▶ _The problem_
The answer must be every entry, retyped without a single difference.

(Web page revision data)

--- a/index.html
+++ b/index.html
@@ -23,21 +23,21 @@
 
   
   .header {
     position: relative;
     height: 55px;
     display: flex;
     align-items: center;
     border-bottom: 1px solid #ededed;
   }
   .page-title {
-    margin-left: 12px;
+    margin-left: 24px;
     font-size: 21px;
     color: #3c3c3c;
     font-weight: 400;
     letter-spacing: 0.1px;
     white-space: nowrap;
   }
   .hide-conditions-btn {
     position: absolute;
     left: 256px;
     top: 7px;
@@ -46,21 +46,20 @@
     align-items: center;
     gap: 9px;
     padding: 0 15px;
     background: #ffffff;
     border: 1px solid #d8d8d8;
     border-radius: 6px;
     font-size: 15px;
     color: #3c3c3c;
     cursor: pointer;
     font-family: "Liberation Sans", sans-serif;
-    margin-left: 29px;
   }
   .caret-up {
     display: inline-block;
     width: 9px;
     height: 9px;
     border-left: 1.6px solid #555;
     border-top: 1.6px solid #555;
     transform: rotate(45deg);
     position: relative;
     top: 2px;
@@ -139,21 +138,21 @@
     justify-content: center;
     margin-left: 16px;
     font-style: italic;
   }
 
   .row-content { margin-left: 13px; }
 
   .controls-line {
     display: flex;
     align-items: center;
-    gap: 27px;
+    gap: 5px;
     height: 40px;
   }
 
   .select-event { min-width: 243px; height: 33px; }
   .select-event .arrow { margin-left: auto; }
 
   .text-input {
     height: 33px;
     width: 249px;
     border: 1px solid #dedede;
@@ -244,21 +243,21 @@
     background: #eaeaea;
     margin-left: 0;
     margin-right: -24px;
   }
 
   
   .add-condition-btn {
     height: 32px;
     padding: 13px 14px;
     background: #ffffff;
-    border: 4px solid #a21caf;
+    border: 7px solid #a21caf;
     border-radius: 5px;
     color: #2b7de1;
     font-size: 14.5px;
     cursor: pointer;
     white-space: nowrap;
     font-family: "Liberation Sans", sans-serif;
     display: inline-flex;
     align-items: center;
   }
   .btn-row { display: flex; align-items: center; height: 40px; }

▶ _Written solution_
--- a/index.html
+++ b/index.html
@@ -23,21 +23,21 @@
 
   
   .header {
     position: relative;
     height: 55px;
     display: flex;
     align-items: center;
     border-bottom: 1px solid #ededed;
   }
   .page-title {
-    margin-left: 12px;
+    margin-left: 24px;
     font-size: 21px;
     color: #3c3c3c;
     font-weight: 400;
     letter-spacing: 0.1px;
     white-space: nowrap;
   }
   .hide-conditions-btn {
     position: absolute;
     left: 256px;
     top: 7px;
@@ -46,21 +46,20 @@
     align-items: center;
     gap: 9px;
     padding: 0 15px;
     background: #ffffff;
     border: 1px solid #d8d8d8;
     border-radius: 6px;
     font-size: 15px;
     color: #3c3c3c;
     cursor: pointer;
     font-family: "Liberation Sans", sans-serif;
-    margin-left: 29px;
   }
   .caret-up {
     display: inline-block;
     width: 9px;
     height: 9px;
     border-left: 1.6px solid #555;
     border-top: 1.6px solid #555;
     transform: rotate(45deg);
     position: relative;
     top: 2px;
@@ -139,21 +138,21 @@
     justify-content: center;
     margin-left: 16px;
     font-style: italic;
   }
 
   .row-content { margin-left: 13px; }
 
   .controls-line {
     display: flex;
     align-items: center;
-    gap: 27px;
+    gap: 5px;
     height: 40px;
   }
 
   .select-event { min-width: 243px; height: 33px; }
   .select-event .arrow { margin-left: auto; }
 
   .text-input {
     height: 33px;
     width: 249px;
     border: 1px solid #dedede;
@@ -244,21 +243,21 @@
     background: #eaeaea;
     margin-left: 0;
     margin-right: -24px;
   }
 
   
   .add-condition-btn {
     height: 32px;
     padding: 13px 14px;
     background: #ffffff;
-    border: 4px solid #a21caf;
+    border: 7px solid #a21caf;
     border-radius: 5px;
     color: #2b7de1;
     font-size: 14.5px;
     cursor: pointer;
     white-space: nowrap;
     font-family: "Liberation Sans", sans-serif;
     display: inline-flex;
     align-items: center;
   }
   .btn-row { display: flex; align-items: center; height: 40px; }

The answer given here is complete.